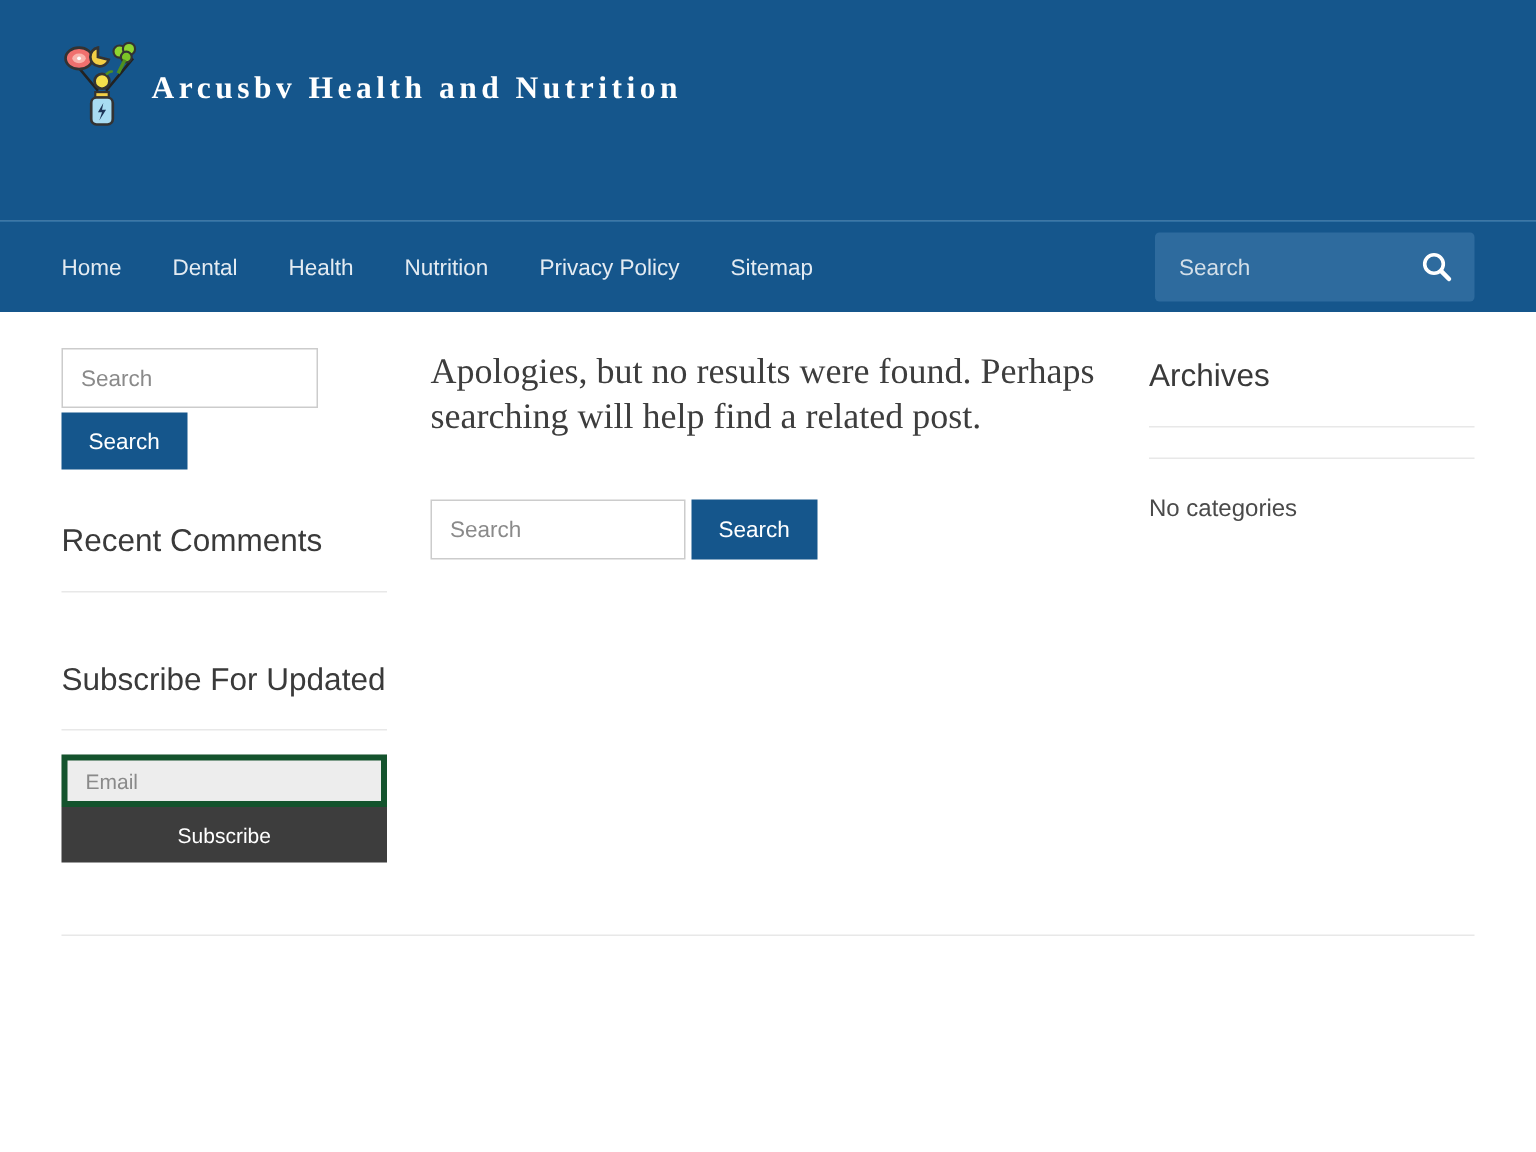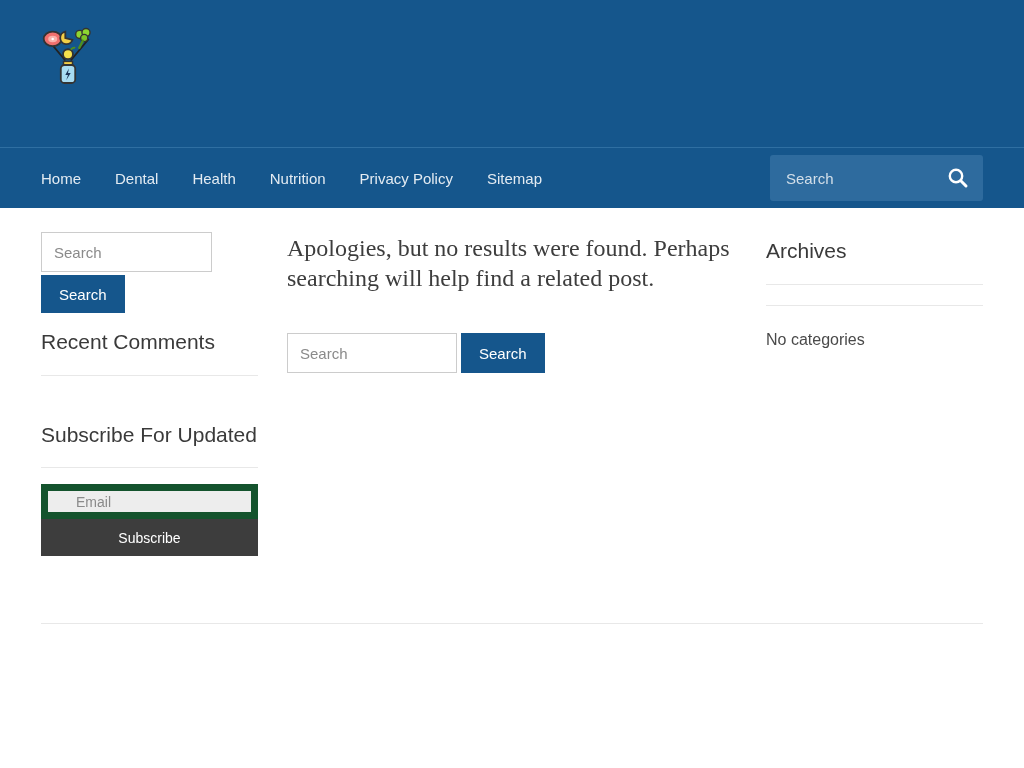--- a/index.html
+++ b/index.html
@@ -212,6 +212,7 @@
           <path d="M31 46 l-4 7 h3 l-2 6 5 -8 h-3 z" fill="#1d3557"></path>
         </svg>
       </span>
+      <h1 class="site-title">Arcusbv Health and Nutrition</h1>
     </div>
   </div>
 </header>

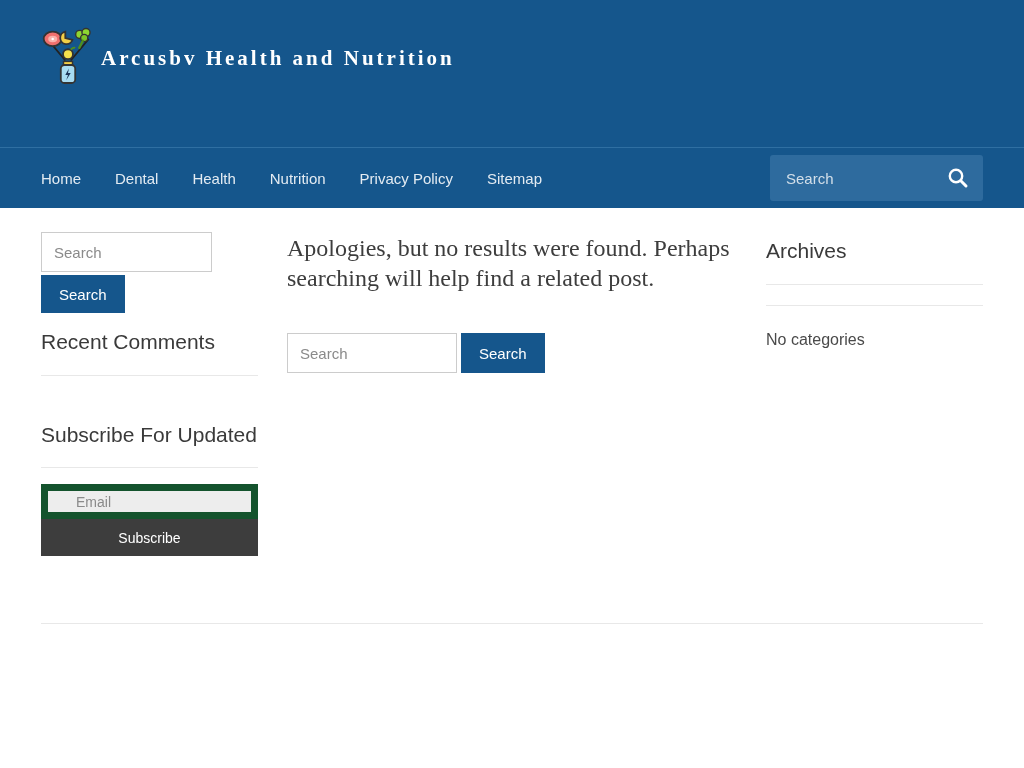--- a/index.html
+++ b/index.html
@@ -118,7 +118,7 @@
     font-family:"Liberation Sans", sans-serif;
   }
   .left-search-btn { margin-top:3px; }
-  .recent-comments-title { margin-top:17px; }
+  .recent-comments-title { margin-top:36px; }
   .rc-divider { margin-top:21px; }
   .subscribe-title { margin-top:47px; }
   .sub-divider { margin-top:20px; }

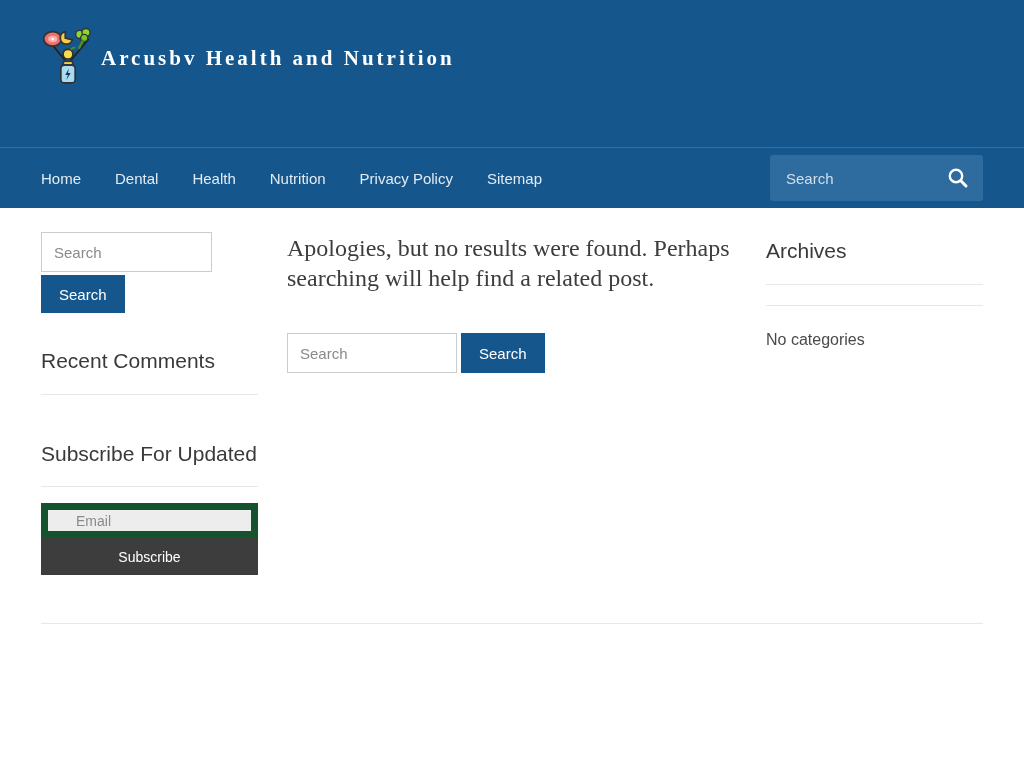--- a/index.html
+++ b/index.html
@@ -126,9 +126,9 @@
     margin-top:16px;
     width:217px; height:35px;
     background:#ededed;
-    border:7px solid #14532d;
+    border:4px solid #14532d;
     font-size:14px;
-    padding:0 28px;
+    padding:0 12px;
     color:#3d3d3d;
     outline:none;
     display:block;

**********

§ About this task
Every entry belongs in the answer exactly as written, but no picture does.

§ Result of the task
--- a/index.html
+++ b/index.html
@@ -212,6 +212,7 @@
           <path d="M31 46 l-4 7 h3 l-2 6 5 -8 h-3 z" fill="#1d3557"></path>
         </svg>
       </span>
+      <h1 class="site-title">Arcusbv Health and Nutrition</h1>
     </div>
   </div>
 </header>

--- a/index.html
+++ b/index.html
@@ -118,7 +118,7 @@
     font-family:"Liberation Sans", sans-serif;
   }
   .left-search-btn { margin-top:3px; }
-  .recent-comments-title { margin-top:17px; }
+  .recent-comments-title { margin-top:36px; }
   .rc-divider { margin-top:21px; }
   .subscribe-title { margin-top:47px; }
   .sub-divider { margin-top:20px; }

--- a/index.html
+++ b/index.html
@@ -126,9 +126,9 @@
     margin-top:16px;
     width:217px; height:35px;
     background:#ededed;
-    border:7px solid #14532d;
+    border:4px solid #14532d;
     font-size:14px;
-    padding:0 28px;
+    padding:0 12px;
     color:#3d3d3d;
     outline:none;
     display:block;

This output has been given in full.